A Tale of Two Cities
The greatest threat to British democracy comes not from Moscow or Brussels but is “Made in England”
Two extraordinary events, both centred in historical English provincial cities, have gripped the British public this March. First came the attempted murder of the double-agent Sergei Skripal and his daughter, Yulia, in Salisbury. As soon as the excitement surrounding this started to subside, the Guardian and Channel 4 exposed the dirty tricks in which Cambridge Analytica indulge.
Both events have offered a distraction from Brexit-related matters but have also, at least in the short-term, provided a space for our beleaguered Prime Minister to redeem herself. She has been able to enter the ring and be cheered, even by some members of the opposition, for her speed and forthrightness in attributing the blame for the Salisbury poisoning to Vladimir Putin. Her indignation about the dirty tricks in which Cambridge Analytica, by its own admission, engages has also received general approval.
Paradoxically, if Theresa May has been correct in pointing the finger of blame on Putin for trying to kill Skripal, then she is in the anomalous position of being able to thank him for the opportunity that he provided her to restore her credibility with British voters and to split the parliamentary opposition. At least in the short term, it has raised her ability to push ahead in negotiating the “hard” Brexit that she is pursuing in spite of the huge economic costs that it implies for us all. In this sense the “Salisbury poisonings” will have allowed the Brexiteers to heave a sigh of relief at a time when they may have been fearful of a swing in public opinion towards the idea that Britain would be better off staying in the EU.
What the Cambridge Analytica affair tells us is that it is now possible for anyone who so wishes to secretly buy highly professional privately managed services that are able to tip an election outcome or to influence government policies in the directions that their paymasters want. What they offer is not just the ability to harness social media on a massive scale to induce changes in individual voting behaviour but also, according to investigative reporters from the Guardian and Channel 4, a range of “dark arts”, handled by former British and Israeli spies. They will carry out “deep deep” research on opponents to identify and expose their vulnerabilities, put out fake news stories, set up “honey traps” and arrange “bribery stings” backed up with video evidence.
I have absolutely no intention to suggest that Cambridge Analytica was in any way involved in the Skripal affair or even in influencing the outcome of the UK’s EU Referendum in June 2016. What must concern us, however, is that they – and possibly other similar firms – are telling potential customers that they are able to exercise a determining influence on the outcome of electoral or political events, with no scruples about using dirty tricks.

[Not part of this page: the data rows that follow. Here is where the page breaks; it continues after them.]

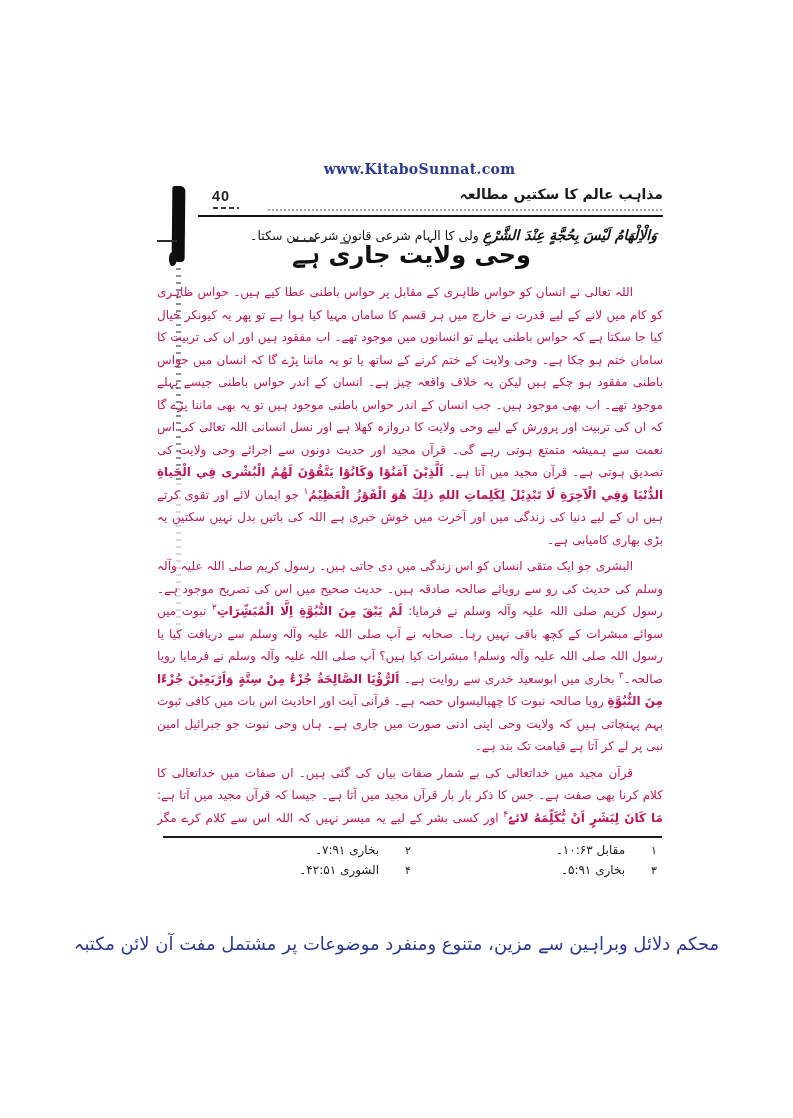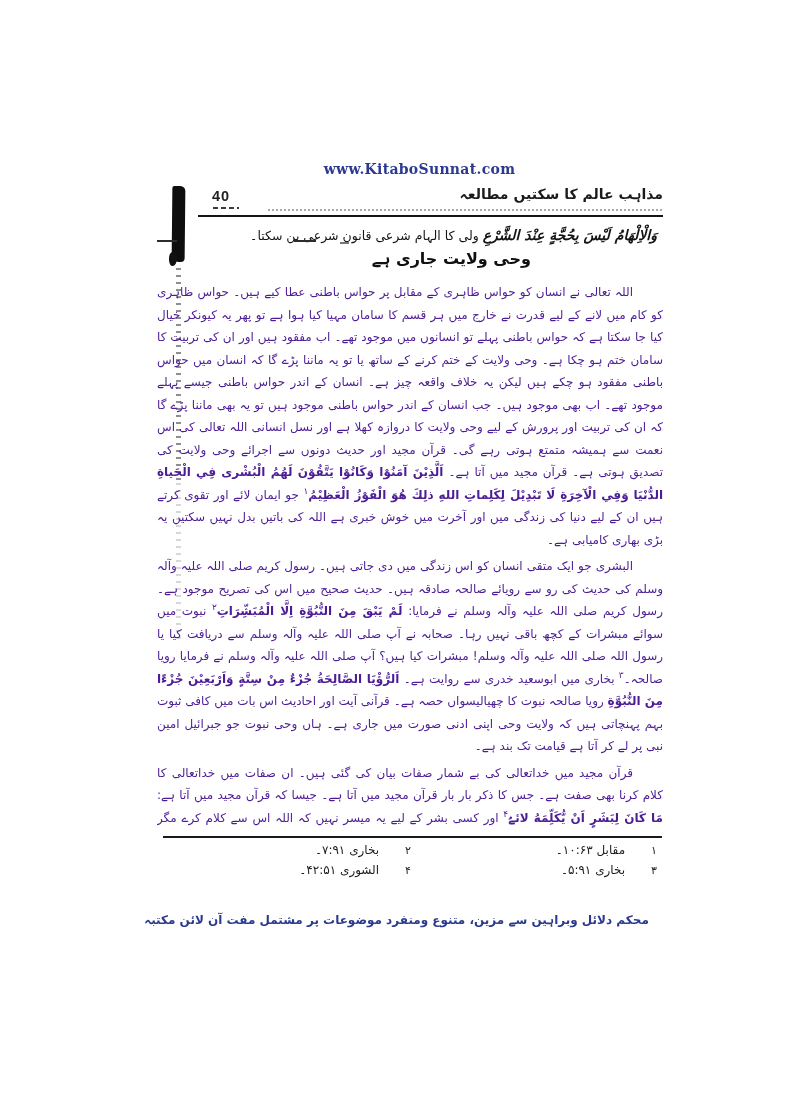--- a/index.html
+++ b/index.html
@@ -32,38 +32,38 @@
   .main-rule{position:absolute;left:198px;top:215px;width:465px;height:2px;background:#141414;}
   
   .epigraph{position:absolute;right:136px;top:227px;direction:rtl;text-align:right;font-size:13px;color:#141414;}
   .epigraph .ar{font-weight:bold;font-size:14px;font-style:italic;}
   .epigraph .ur{font-size:12.5px;}
   .dash{position:absolute;height:2px;background:#2c2c2c;}
   .dash-a{left:157px;top:240px;width:20px;}
   .dash-b{left:294px;top:240px;width:22px;}
   .dash-c{left:340px;top:242px;width:9px;background:#777;}
   
-  .section-heading{position:absolute;right:262px;top:249px;direction:rtl;
-    font-size:16px;font-weight:bold;color:#101010;}
+  .section-heading{position:absolute;right:262px;top:241px;direction:rtl;
+    font-size:24px;font-weight:bold;color:#101010;}
   
   .body-text{position:absolute;left:157px;top:281px;width:506px;height:554px;
-    overflow:hidden;direction:rtl;text-align:justify;font-size:12px;line-height:22.5px;color:#4c1d95;}
+    overflow:hidden;direction:rtl;text-align:justify;font-size:12px;line-height:22.5px;color:#be185d;}
   .body-text p{margin:0 0 4px 0;text-indent:30px;}
   .body-text .ar{font-weight:bold;}
   .body-text sup{font-size:9px;line-height:0;vertical-align:super;}
   
   .footnote-rule{position:absolute;left:163px;top:836px;width:499px;height:2px;background:#1a1a1a;}
   .footnotes{position:absolute;left:165px;top:843px;width:492px;direction:rtl;
     font-size:12px;color:#1d1d1d;}
   .fn-row{display:flex;margin-bottom:6px;}
   .fn{width:246px;display:flex;gap:26px;align-items:baseline;}
   .fn .fn-num{font-size:11px;}
   
-  .footer-tagline{position:absolute;left:0;right:0;top:913px;text-align:center;
-    direction:rtl;font-weight:bold;font-size:12px;color:#2b3a8e;}
+  .footer-tagline{position:absolute;left:0;right:0;top:933px;text-align:center;
+    direction:rtl;font-weight:normal;font-size:18px;color:#2b3a8e;}
 </style>
 </head>
 <body>
 
 <div class="page">
 
   <div class="watermark">www.KitaboSunnat.com</div>
 
   <div class="binding-bar"></div>
   <div class="binding-nub"></div>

The shape of Britain’s future relationship with Europe now hangs in the balance. Which way it tips in the coming months will have a fundamental impact on Britain’s prosperity and international standing for years to come. Much is at stake, notably for big business and for politicians who aspire for power. There is now a situation in which those who feel threatened by one outcome or another and who can access a few million pounds from well-hidden sources have the option of secretly hiring consultants such as Cambridge Analytica to exercise a profound but subtle influence on the decision, whether taken by the government, parliament or the electorate, as to whether to leave the EU or remain part of it.

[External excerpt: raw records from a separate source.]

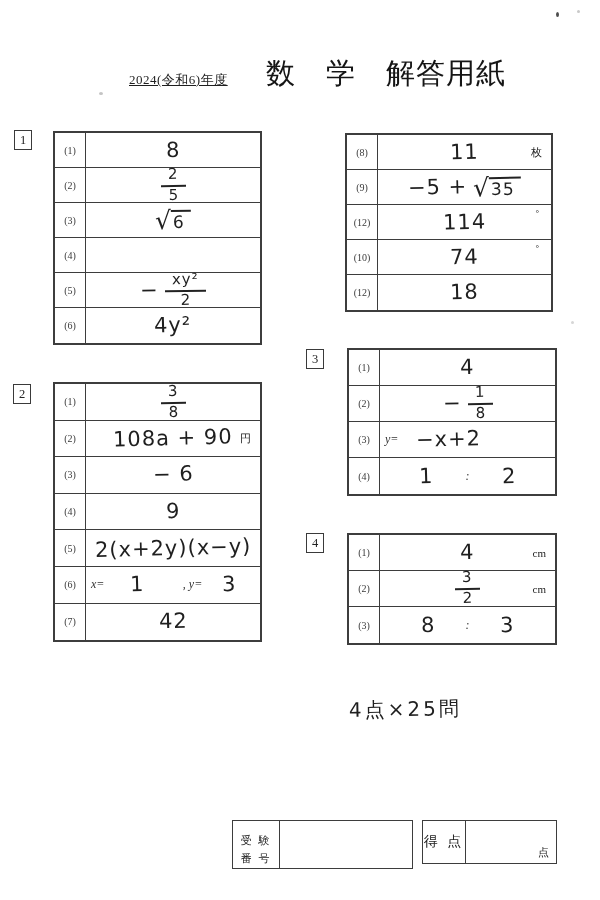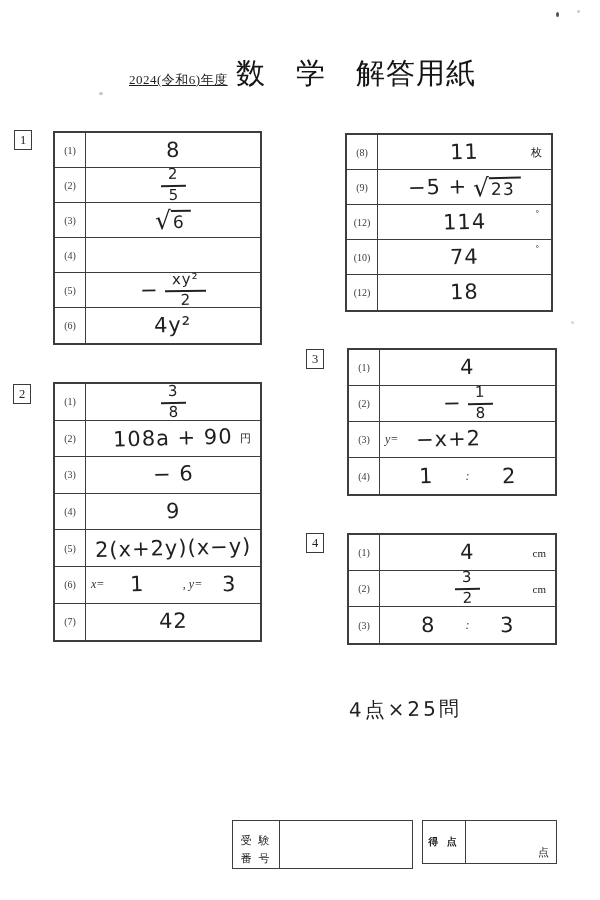--- a/index.html
+++ b/index.html
@@ -3,21 +3,21 @@
 <meta charset="utf-8">
 <style>
   html,body{margin:0;padding:0;}
   body{
     width:600px;height:900px;position:relative;overflow:hidden;
     background:#ffffff;
     font-family:"Liberation Serif", serif;
   }
   
   .title-year{position:absolute;left:129px;top:71px;font-size:13px;color:#1e1e1e;letter-spacing:.5px;text-decoration:underline;}
-  .title-main{position:absolute;left:236px;top:54px;font-size:29px;color:#151515;letter-spacing:1px;}
+  .title-main{position:absolute;left:266px;top:54px;font-size:29px;color:#151515;letter-spacing:1px;}
   
   .secnum{position:absolute;width:16px;height:18px;border:1.5px solid #3a3a3a;background:#fff;
     display:flex;align-items:center;justify-content:center;font-size:12.5px;color:#222;}
   #s1{left:14px;top:130px;} #s2{left:13px;top:384px;}
   #s3{left:306px;top:349px;} #s4{left:306px;top:533px;}
   
   .anstable{position:absolute;border:2px solid #3d3d3d;background:#fff;box-sizing:border-box;}
   .anstable .row{display:flex;border-bottom:1.5px solid #3d3d3d;box-sizing:border-box;position:relative;}
   .anstable .row:last-child{border-bottom:none;}
   #t1l{left:53px;top:131px;width:209px;}  #t1l .row{height:35px;}
@@ -51,21 +51,21 @@
     font-size:20px;letter-spacing:3px;color:#1f1f1f;transform:rotate(-1deg);}
   
   .idbox{position:absolute;left:232px;top:820px;width:181px;height:49px;border:1.8px solid #3d3d3d;
     display:flex;box-sizing:border-box;background:#fff;}
   .idbox .blabel{width:46px;flex:none;border-right:1.5px solid #3d3d3d;display:flex;flex-direction:column;
     align-items:center;justify-content:flex-end;font-size:11px;color:#222;line-height:1.7;letter-spacing:2px;}
   .idbox .bfield{flex:1;}
   .scorebox{position:absolute;left:422px;top:820px;width:135px;height:44px;border:1.8px solid #3d3d3d;
     display:flex;box-sizing:border-box;background:#fff;}
   .scorebox .blabel{width:42px;flex:none;border-right:1.5px solid #3d3d3d;display:flex;align-items:center;
-    justify-content:center;font-size:10px;color:#222;letter-spacing:3px;font-weight:bold;}
+    justify-content:center;font-size:14px;color:#222;letter-spacing:3px;}
   .scorebox .bfield{flex:1;position:relative;}
   .scorebox .bunit{position:absolute;right:7px;bottom:3px;font-size:11px;color:#222;}
   
   .speck{position:absolute;border-radius:50%;}
   .sp1{left:556px;top:12px;width:3px;height:5px;background:#4e4e4e;}
   .sp2{left:577px;top:10px;width:3px;height:3px;background:#c9c9c9;}
   .sp3{left:99px;top:92px;width:4px;height:3px;background:#c4c4c4;}
   .sp4{left:571px;top:321px;width:3px;height:3px;background:#d6d6d6;}
 </style>
 </head>
@@ -131,21 +131,21 @@
         <span class="seg hand">11</span>
         <span class="unit">枚</span>
       </div>
     </div>
     <div class="row">
       <div class="lab">(9)</div>
       <div class="cell">
         <span class="seg hand">−5 +</span>
         <span class="seg sqrt">
           <span class="ssign">√</span>
-          <span class="srad">23</span>
+          <span class="srad">35</span>
         </span>
       </div>
     </div>
     <div class="row">
       <div class="lab">(12)</div>
       <div class="cell">
         <span class="seg hand">114</span>
         <span class="unit top">°</span>
       </div>
     </div>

I am sure that, if you are prepared to pay enough, they would orchestrate a Skripal II scenario for you or agree to dig up – or invent – dirt to assassinate the character of anyone who stands in your way. Running a fake news campaign would come cheaper for you but could be equally effective!
We are in an alarming situation in which the integrity and proper functioning of our democratic institutions at this critical time is threatened by an emergent web of institutions that successfully harness advances in communications and in the “dark arts” of espionage in order to subvert “normal” political processes. They will work in total secrecy for the highest bidder, eluding detection and cancelling all traces of evidence as they proceed. They exploit delays in the introduction of new legislation on the use of cyber-space and they know how to run faster than the institutions that are meant to regulate them!
The greatest danger to British democracy does not come from Moscow or from Brussels but is entirely Made in England. A largely British firm provides its services not only in its home-land but claims to have influenced the outcome of elections in the United States and countries in the Caribbean and to have operated clandestinely in eastern Europe, admitting “no one even knew they were there, they were just ghosted in, did the work, ghosted out”.
It may be good for the Prime Minister’s ego and her standing with the electorate to bash Putin for the botched murder of a couple of Russians. The risk, however, is that this raises international tensions when it must be in our long-term interest to nurture peace in the region and that it risks damaging valuable trade relations when we are seeking to expand British exports. Surely the priority for any UK government should be to clear up the rot in its own backyard, closing down the companies that live by subverting democracies and clapping proper controls on the finance houses domiciled in British Overseas Territories and Crown Dependencies that offer financial safe-havens for multinationals and the super-rich.
In the meantime, it would seem prudent for the government to propose to the EU that the Brexit process should be put on hold until we have complete confidence that our democratic institutions are fully proofed against subversion and manipulation by Cambridge Analytica and institutions of that ilk. Only then can we and the countries of the EU be sure that they are “fit for purpose” and able to take transparent decisions on the most important policy issue of our lifetime.